The Office of Personnel Management is directing chief human capital officers to figure out how to eliminate skills gaps in mission-critical jobs within a decade.
CHCOs will work with occupational leaders “to develop a governmentwide strategy to address the root causes for why an occupation has been deemed ‘at risk,’” OPM acting Director Beth Cobert wrote to the federal HR community in an April 15 letter. In addition, CHCOs will be responsible for identifying at-risk mission-critical jobs specific to their own agencies. There are also new quarterly and annual reporting requirements, according to the memorandum.
OPM has identified six mission-critical jobs across government: cybersecurity; auditor; human resources specialist; contract specialist; economist; and STEM (science, technology, engineering and mathematics) occupations.
The problem is not new. A 2015 Government Accountability Office report concluded that “mission-critical skills gaps within specific federal agencies as well as across the federal workforce pose a high risk to the nation because they impede the government from cost effectively serving the public and achieving results.” Skills gaps within the federal workforce first appeared in 2011 on GAO’s biennial list of government programs and areas that are at high risk for mismanagement and other problems.
The growing number of federal employees eligible for retirement threatens to exacerbate the problem, GAO said. Budget pressures, declining job satisfaction among federal workers, and more government jobs requiring advanced degrees and qualifications are other factors contributing to the challenge agencies face maintaining a talented workforce capable of carrying out their missions. Thirty percent of all career permanent employees on board as of Sept 30, 2013, will be eligible to retire by 2018, GAO said.

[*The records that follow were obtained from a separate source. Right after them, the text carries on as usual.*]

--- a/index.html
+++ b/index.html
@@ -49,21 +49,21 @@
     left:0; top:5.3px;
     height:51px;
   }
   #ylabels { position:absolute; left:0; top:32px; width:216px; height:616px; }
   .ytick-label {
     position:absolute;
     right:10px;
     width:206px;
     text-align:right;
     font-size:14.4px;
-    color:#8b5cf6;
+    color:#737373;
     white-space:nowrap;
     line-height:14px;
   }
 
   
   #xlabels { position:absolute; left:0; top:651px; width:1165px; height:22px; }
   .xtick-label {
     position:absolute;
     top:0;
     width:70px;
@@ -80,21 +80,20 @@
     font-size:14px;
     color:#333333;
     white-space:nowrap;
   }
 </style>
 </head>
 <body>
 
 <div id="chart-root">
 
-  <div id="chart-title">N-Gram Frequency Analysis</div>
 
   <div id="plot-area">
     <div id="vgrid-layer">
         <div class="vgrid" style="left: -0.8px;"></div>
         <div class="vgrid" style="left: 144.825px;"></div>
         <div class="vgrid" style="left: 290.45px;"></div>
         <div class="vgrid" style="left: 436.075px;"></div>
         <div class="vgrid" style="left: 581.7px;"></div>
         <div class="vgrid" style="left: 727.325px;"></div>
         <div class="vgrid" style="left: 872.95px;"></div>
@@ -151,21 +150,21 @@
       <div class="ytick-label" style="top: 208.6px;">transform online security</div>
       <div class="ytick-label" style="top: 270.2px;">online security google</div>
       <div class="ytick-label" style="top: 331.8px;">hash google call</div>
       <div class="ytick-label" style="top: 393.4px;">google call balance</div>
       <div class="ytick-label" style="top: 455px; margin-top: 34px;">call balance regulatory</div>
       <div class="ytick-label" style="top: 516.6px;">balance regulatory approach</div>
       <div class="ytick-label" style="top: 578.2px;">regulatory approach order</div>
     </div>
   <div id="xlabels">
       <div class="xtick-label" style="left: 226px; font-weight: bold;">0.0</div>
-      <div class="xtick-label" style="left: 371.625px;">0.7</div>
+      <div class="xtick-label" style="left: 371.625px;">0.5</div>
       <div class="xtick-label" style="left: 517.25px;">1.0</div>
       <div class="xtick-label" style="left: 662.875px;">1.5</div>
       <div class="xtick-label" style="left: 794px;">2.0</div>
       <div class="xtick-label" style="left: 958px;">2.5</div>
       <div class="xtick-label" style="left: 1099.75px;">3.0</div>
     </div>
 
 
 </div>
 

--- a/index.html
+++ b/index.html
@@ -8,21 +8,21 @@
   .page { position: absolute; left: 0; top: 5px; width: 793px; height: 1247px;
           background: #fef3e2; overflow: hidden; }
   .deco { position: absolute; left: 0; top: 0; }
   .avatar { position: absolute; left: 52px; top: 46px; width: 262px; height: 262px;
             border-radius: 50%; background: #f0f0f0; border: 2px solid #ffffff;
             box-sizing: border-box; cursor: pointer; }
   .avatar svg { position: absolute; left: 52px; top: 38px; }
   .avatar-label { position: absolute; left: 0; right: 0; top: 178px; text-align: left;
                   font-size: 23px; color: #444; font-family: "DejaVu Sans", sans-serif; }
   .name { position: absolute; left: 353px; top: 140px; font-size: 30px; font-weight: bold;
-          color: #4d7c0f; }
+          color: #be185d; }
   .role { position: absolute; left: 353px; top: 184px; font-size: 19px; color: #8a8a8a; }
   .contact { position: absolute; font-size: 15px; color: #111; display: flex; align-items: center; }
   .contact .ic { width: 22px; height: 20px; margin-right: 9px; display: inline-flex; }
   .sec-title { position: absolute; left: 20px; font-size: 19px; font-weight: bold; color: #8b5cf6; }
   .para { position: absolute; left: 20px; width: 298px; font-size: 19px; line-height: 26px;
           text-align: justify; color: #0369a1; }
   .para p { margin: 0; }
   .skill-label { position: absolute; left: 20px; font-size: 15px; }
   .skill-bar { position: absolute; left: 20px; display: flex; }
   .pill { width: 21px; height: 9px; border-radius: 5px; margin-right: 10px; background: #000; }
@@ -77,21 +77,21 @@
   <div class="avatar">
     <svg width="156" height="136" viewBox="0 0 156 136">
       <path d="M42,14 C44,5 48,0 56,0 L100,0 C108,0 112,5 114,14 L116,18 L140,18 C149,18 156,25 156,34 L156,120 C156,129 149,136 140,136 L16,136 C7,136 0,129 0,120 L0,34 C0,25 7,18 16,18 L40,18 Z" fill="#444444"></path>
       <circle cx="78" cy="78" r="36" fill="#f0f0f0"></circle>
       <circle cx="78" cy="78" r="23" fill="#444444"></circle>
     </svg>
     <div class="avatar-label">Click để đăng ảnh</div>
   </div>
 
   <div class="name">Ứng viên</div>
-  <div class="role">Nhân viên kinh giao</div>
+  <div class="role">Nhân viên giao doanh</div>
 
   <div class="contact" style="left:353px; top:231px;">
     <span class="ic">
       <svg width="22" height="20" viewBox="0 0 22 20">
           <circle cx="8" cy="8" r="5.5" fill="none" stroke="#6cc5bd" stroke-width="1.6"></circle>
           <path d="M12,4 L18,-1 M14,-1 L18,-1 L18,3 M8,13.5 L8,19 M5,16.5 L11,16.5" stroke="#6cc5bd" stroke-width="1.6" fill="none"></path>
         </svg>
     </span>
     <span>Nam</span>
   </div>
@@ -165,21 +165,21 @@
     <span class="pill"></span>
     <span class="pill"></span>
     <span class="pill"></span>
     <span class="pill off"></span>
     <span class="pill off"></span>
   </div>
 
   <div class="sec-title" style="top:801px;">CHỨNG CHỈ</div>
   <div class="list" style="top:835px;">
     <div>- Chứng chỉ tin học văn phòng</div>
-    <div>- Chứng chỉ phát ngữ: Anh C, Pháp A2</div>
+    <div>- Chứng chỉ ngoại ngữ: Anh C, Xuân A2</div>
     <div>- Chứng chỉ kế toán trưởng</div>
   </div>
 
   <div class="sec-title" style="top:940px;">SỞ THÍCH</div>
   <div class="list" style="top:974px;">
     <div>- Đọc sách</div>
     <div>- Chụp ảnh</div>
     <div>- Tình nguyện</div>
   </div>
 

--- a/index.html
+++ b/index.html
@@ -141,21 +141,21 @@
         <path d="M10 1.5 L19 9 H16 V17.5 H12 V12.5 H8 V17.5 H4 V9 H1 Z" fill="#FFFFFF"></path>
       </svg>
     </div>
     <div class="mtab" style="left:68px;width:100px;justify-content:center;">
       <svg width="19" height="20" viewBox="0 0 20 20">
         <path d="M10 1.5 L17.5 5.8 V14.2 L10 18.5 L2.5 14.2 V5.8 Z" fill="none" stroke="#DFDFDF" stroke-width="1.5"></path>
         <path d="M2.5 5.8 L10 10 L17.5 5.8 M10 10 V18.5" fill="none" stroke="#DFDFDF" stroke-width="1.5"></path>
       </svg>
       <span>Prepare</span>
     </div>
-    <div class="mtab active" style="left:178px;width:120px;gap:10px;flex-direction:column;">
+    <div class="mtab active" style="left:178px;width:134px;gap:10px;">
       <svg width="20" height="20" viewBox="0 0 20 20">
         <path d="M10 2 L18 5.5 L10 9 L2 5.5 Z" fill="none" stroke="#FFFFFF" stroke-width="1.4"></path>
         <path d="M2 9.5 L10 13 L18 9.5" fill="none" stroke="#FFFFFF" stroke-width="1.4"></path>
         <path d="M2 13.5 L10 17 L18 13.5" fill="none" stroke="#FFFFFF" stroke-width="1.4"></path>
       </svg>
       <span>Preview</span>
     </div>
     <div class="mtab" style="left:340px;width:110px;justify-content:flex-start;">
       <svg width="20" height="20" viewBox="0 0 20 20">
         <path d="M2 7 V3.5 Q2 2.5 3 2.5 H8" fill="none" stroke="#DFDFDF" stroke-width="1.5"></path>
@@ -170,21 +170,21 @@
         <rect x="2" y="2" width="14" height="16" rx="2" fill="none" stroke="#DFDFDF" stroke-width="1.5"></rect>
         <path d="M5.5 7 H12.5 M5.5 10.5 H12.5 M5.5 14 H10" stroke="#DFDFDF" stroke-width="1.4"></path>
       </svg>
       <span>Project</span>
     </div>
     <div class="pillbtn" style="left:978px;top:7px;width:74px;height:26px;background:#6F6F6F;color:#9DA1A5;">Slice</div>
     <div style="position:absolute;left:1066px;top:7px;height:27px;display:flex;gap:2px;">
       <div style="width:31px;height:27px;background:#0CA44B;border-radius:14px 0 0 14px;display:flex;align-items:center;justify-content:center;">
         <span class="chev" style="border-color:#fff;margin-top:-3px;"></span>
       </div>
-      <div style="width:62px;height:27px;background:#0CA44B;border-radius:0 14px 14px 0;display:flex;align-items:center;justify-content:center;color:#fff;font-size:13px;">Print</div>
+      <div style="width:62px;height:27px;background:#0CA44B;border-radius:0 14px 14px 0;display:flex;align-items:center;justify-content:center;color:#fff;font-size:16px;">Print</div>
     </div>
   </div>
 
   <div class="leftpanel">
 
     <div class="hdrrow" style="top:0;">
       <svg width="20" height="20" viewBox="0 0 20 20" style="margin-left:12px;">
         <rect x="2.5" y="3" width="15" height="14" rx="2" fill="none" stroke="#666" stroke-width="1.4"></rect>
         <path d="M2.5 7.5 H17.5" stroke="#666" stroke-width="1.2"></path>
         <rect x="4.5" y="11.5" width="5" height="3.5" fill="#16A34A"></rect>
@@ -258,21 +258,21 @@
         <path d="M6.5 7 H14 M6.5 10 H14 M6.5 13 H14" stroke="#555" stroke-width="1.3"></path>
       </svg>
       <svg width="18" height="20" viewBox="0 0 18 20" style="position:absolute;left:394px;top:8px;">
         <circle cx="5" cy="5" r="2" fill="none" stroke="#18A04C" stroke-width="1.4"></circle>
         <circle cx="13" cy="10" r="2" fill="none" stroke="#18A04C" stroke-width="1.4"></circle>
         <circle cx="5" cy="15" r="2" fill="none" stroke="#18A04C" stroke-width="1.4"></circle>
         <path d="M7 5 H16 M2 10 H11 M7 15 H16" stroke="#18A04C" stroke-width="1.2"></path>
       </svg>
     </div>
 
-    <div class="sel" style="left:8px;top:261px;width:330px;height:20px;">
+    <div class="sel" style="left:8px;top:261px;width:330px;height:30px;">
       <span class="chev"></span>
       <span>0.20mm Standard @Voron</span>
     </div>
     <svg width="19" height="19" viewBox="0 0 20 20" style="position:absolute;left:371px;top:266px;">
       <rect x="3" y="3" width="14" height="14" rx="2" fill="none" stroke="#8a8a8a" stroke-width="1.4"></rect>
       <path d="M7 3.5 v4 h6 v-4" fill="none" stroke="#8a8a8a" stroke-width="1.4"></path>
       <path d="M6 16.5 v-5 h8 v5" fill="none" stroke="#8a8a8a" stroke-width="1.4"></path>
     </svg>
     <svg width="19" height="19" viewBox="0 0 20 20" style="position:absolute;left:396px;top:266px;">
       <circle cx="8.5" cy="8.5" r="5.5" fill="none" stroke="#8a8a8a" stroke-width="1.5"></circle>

Specifically, OPM is tasking CHCOs and occupational leaders with developing and submitting a four-year short-term plan, and a 10-year long-term strategy for closing identified skills gaps in mission-critical jobs across government and within their own agencies.
OPM created an interagency group as well as a data program dubbed HRStat a few years ago to figure out the mission-critical occupations where agencies had trouble recruiting and retaining employees with the proper skills. Cobert said in her memo that agencies also will need to “monitor progress on metrics for achieving desired goals through HRStat quarterly reviews.”
The 2015 GAO report said overall progress on closing skills gaps had been “mixed” because the challenges across the government are diverse and “not fully captured” by OPM. “At times, goals have suffered from having targets that are difficult to measure,” the report stated. “Likewise, agency officials have chosen to track metrics that often do not allow for an accurate assessment of progress made toward these goals for closing skills gaps.”
Cobert said OPM will provide agencies with guidance on developing strategies and reporting.